LabelOutliersFeatureThresholdInput = Optional[
Union[Dict[str, float], Dict[str, Dict[str, float]], str]
]
# `identify_outliers` only accepts concrete threshold input.
IdentifyOutliersFeatureThresholdInput = Union[
Dict[str, float], Dict[str, Dict[str, float]], str
]
[docs]
def _warn_if_inline_thresholds_ignore_file(
feature_thresholds_file: Optional[str],
feature_thresholds: LabelOutliersFeatureThresholdInput,
) -> None:
"""Warn when inline thresholds override a non-default thresholds file."""
if (
feature_thresholds_file is not None
and feature_thresholds_file != DEFAULT_QC_THRESHOLD_FILE
and isinstance(feature_thresholds, dict)
):
warnings.warn(
(
"Non-string `feature_thresholds` were provided, so "
"`feature_thresholds_file` will be ignored."
),
UserWarning,
stacklevel=3,
)
[docs]
def _convert_feature_threshold_input_to_named_threshold_dicts(
feature_thresholds_file: str,
feature_thresholds: LabelOutliersFeatureThresholdInput = None,
) -> List[Tuple[str, Dict[str, float]]]:
"""
Convert feature threshold input into named threshold dictionaries
for processing.
Args:
feature_thresholds_file: str
Path to the YAML file containing threshold definitions.
feature_thresholds: LabelOutliersFeatureThresholdInput
If you do not provide feature_thresholds, the function will default to using
the default YAML file.
- None: Use all thresholds from the file (only applicable to
`label_outliers`).
- str: Named threshold set from the file.
- Dict[str, float]: Single unnamed threshold set.
- Dict[str, Dict[str, float]]: Multiple named threshold sets.
Returns:
List[Tuple[str, Dict[str, float]]]: A list of (name, thresholds_dict) tuples.

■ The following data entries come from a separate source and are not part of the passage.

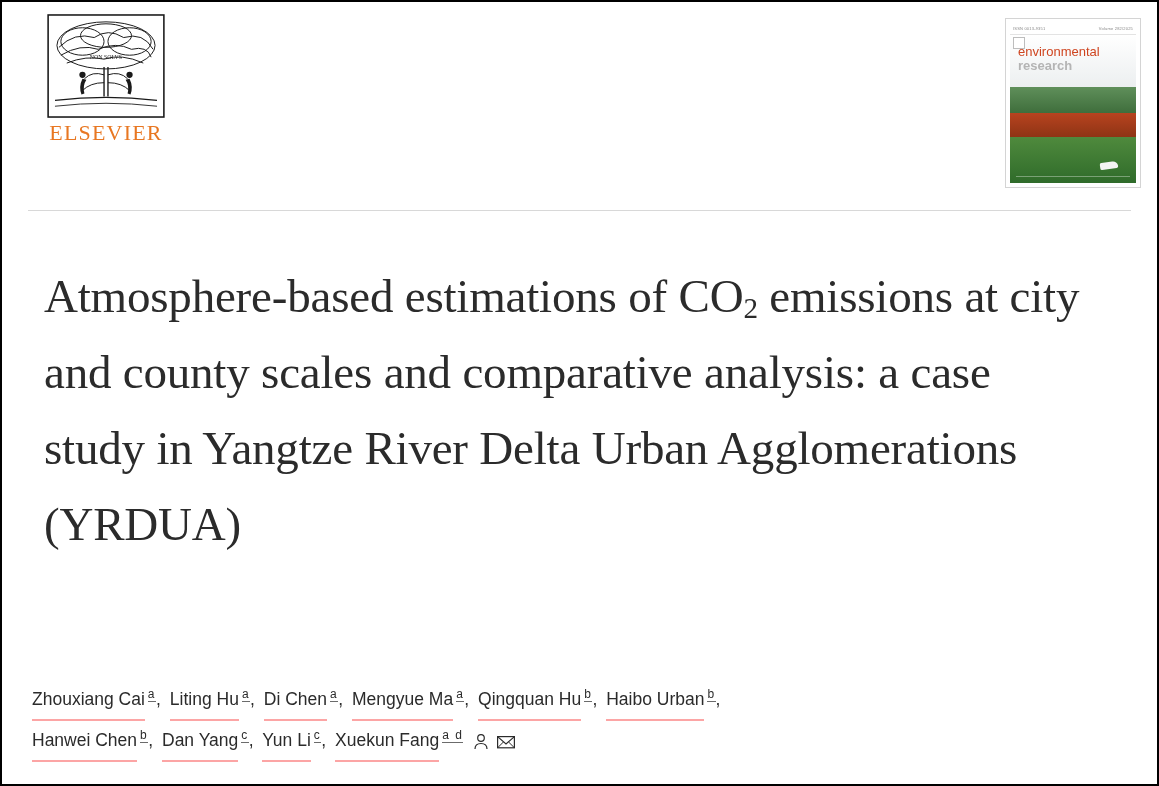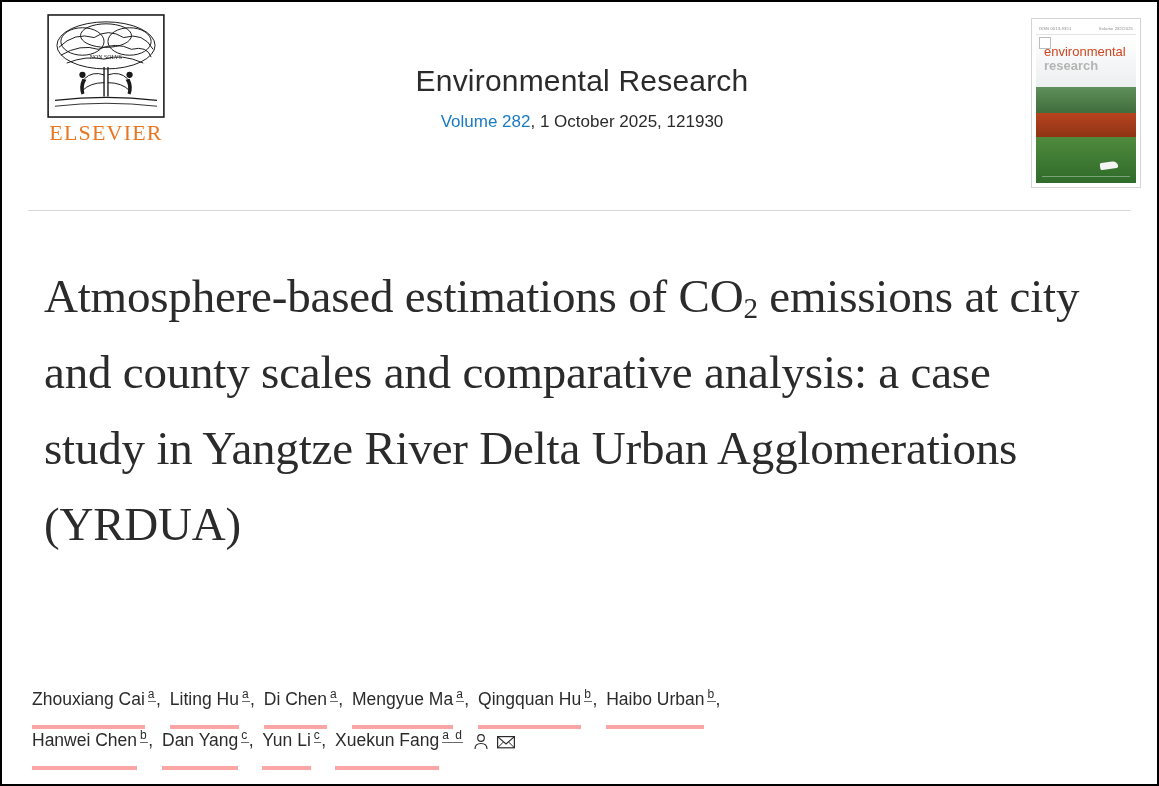--- a/index.html
+++ b/index.html
@@ -74,21 +74,21 @@
   .journal-meta a {
     color: #1a7bc4;
     text-decoration: none;
   }
 
   
   .cover {
     position: absolute;
     right: 16px;
     top: 16px;
-    width: 110px;
+    width: 136px;
     height: 170px;
     border: 1px solid #d4d4d4;
     background: #ffffff;
     padding: 4px;
   }
   .cover-inner {
     position: relative;
     width: 100%;
     height: 100%;
     overflow: hidden;
@@ -210,22 +210,22 @@
     top: 674px;
     font-size: 17.5px;
     line-height: 36px;
     color: #2b2b2b;
   }
   .author {
     display: inline;
     white-space: nowrap;
   }
   .author .name {
-    border-bottom: 4px solid #fca5a5;
-    padding-bottom: 16px;
+    border-bottom: 2px solid #fca5a5;
+    padding-bottom: 10px;
     cursor: pointer;
   }
   .author .aff {
     font-size: 12px;
     vertical-align: super;
     margin-left: 3px;
     letter-spacing: 1.5px;
     border-bottom: 1px solid #6b6b6b;
     padding-bottom: 0;
   }
@@ -276,24 +276,20 @@
             <circle cx="84" cy="62" r="3.2" fill="#1a1a1a" stroke="none"></circle>
 
             <path d="M8 88 Q60 82 112 88" stroke-width="1.2"></path>
             <path d="M8 94 Q60 88 112 94" stroke-width="0.9"></path>
           </g>
           <text x="60" y="46" font-family="Liberation Serif, serif" font-size="6" text-anchor="middle" fill="#1a1a1a">NON SOLVS</text>
         </svg>
         <div class="logo-word">ELSEVIER</div>
       </div>
 
-      <div class="journal-center">
-        <div class="journal-title">Environmental Research</div>
-        <div class="journal-meta"><a href="#">Volume 282</a><span>, 1 October 2025, 121930</span></div>
-      </div>
 
       <div class="cover">
         <div class="cover-inner">
           <div class="cover-topbar">
             <span>ISSN 0013-9351</span>
             <span>Volume 282/2025</span>
           </div>
           <div class="cover-band-a"></div>
           <div class="cover-sq"></div>
           <div class="cover-journal-name">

If a single unnamed threshold dictionary is provided as input, it will be
returned with the name "custom".
Raises:
ValueError: If the input format is invalid.
"""
# If feature_thresholds is None, return all thresholds from the YAML
# file (default or specified) -> only used in label_outliers
if feature_thresholds is None:
return list(
read_thresholds_set_from_file(
feature_thresholds_file=feature_thresholds_file,
).items()
)
# If feature_thresholds is a string, treat it as a key to look up in the YAML file
if isinstance(feature_thresholds, str):
return [
(
feature_thresholds,
read_thresholds_set_from_file(
feature_thresholds=feature_thresholds,
feature_thresholds_file=feature_thresholds_file,
),
)
]
# If feature_thresholds is a dict, determine if it's single or multiple conditions
if isinstance(feature_thresholds, dict):
# Warn user if they provided inline thresholds that will override the file
_warn_if_inline_thresholds_ignore_file(
feature_thresholds_file=feature_thresholds_file,
feature_thresholds=feature_thresholds,
)
# Check that the dict is not empty to avoid silent failures later
if feature_thresholds == {}:
raise ValueError("feature_thresholds cannot be empty.")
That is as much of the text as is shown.